== Extracted records ==
Segment Open

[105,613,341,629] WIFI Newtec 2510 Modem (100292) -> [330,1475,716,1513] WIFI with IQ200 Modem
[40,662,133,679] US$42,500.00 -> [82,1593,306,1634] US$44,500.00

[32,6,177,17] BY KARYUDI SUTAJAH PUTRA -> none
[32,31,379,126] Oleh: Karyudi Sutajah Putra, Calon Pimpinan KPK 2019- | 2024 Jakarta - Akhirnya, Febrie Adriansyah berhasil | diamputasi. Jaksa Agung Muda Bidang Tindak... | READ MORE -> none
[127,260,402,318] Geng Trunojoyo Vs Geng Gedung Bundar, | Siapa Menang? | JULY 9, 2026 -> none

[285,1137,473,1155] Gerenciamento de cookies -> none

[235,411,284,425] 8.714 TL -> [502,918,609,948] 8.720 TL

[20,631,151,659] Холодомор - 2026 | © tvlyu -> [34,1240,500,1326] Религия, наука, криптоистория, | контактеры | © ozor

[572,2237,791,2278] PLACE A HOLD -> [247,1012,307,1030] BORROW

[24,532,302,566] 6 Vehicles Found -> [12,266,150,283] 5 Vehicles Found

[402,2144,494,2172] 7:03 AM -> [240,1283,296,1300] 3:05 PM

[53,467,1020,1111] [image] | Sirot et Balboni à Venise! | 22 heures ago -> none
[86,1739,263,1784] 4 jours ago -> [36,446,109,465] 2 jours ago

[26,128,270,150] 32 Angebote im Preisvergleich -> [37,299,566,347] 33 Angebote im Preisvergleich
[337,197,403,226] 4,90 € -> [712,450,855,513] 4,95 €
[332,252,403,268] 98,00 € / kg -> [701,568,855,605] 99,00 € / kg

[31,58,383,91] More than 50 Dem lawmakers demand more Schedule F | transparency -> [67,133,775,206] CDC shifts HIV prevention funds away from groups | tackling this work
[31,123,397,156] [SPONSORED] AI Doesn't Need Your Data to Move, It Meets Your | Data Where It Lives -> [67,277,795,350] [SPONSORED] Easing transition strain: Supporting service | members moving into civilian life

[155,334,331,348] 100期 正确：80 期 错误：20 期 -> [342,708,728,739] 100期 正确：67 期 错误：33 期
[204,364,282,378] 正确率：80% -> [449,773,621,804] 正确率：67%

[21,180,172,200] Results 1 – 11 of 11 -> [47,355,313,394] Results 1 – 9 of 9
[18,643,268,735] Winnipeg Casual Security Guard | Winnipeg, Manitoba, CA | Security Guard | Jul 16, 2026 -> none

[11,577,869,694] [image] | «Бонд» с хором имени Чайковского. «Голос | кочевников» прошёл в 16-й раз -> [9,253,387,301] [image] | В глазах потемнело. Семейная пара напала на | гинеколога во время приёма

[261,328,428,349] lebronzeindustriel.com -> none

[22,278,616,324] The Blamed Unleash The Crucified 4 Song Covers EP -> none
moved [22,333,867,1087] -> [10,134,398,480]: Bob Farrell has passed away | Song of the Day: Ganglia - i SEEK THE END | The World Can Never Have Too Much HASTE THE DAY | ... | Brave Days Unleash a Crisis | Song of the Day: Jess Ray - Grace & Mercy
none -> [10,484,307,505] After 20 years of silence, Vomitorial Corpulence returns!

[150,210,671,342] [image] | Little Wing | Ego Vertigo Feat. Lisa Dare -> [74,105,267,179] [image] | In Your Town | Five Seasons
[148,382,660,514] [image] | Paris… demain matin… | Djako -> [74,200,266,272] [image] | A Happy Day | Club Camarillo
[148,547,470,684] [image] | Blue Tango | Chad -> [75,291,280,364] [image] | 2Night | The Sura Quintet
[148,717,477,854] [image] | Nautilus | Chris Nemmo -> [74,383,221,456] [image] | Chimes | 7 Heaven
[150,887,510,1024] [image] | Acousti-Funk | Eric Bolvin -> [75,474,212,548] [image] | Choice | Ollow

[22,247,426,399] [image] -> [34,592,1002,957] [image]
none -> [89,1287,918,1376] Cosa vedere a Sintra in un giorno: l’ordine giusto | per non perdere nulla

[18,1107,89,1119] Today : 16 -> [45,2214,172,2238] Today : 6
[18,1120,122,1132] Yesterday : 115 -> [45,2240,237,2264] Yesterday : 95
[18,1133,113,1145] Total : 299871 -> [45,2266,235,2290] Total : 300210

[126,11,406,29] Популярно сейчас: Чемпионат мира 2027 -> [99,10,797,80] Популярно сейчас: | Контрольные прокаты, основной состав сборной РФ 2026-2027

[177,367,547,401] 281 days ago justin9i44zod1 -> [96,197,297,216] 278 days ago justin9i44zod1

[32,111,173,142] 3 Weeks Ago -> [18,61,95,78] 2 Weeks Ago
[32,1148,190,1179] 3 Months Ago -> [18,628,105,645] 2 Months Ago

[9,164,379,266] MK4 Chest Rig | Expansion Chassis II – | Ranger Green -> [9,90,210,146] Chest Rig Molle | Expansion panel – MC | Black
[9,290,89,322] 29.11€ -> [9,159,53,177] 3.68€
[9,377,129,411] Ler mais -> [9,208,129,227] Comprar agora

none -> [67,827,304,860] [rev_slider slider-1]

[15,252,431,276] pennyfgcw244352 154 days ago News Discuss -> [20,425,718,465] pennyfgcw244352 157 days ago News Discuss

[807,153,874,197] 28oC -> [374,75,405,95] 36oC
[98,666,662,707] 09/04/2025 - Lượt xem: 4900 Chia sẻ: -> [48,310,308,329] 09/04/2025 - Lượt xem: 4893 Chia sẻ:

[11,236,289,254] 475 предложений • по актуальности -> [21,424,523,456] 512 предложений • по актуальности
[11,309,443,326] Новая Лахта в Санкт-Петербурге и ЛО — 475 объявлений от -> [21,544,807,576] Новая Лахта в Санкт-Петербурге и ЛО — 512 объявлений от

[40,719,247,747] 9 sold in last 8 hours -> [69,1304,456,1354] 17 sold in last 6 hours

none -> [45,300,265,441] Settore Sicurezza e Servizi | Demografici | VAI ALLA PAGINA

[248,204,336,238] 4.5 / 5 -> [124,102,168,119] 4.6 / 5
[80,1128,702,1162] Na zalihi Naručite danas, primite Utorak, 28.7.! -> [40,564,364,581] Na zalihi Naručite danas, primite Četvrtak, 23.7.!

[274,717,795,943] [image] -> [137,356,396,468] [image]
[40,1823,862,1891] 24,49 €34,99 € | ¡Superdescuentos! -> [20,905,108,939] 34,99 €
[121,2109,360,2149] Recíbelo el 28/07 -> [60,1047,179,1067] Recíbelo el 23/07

Segment Closed

Will you return exactly the lines above from the one with "[40,662,133,679] US$42,500.00 ->" down to the one with "[32,31,379,126] Oleh: Karyudi", counting both as part of the range?

== Task result ==
[40,662,133,679] US$42,500.00 -> [82,1593,306,1634] US$44,500.00

[32,6,177,17] BY KARYUDI SUTAJAH PUTRA -> none
[32,31,379,126] Oleh: Karyudi Sutajah Putra, Calon Pimpinan KPK 2019- | 2024 Jakarta - Akhirnya, Febrie Adriansyah berhasil | diamputasi. Jaksa Agung Muda Bidang Tindak... | READ MORE -> none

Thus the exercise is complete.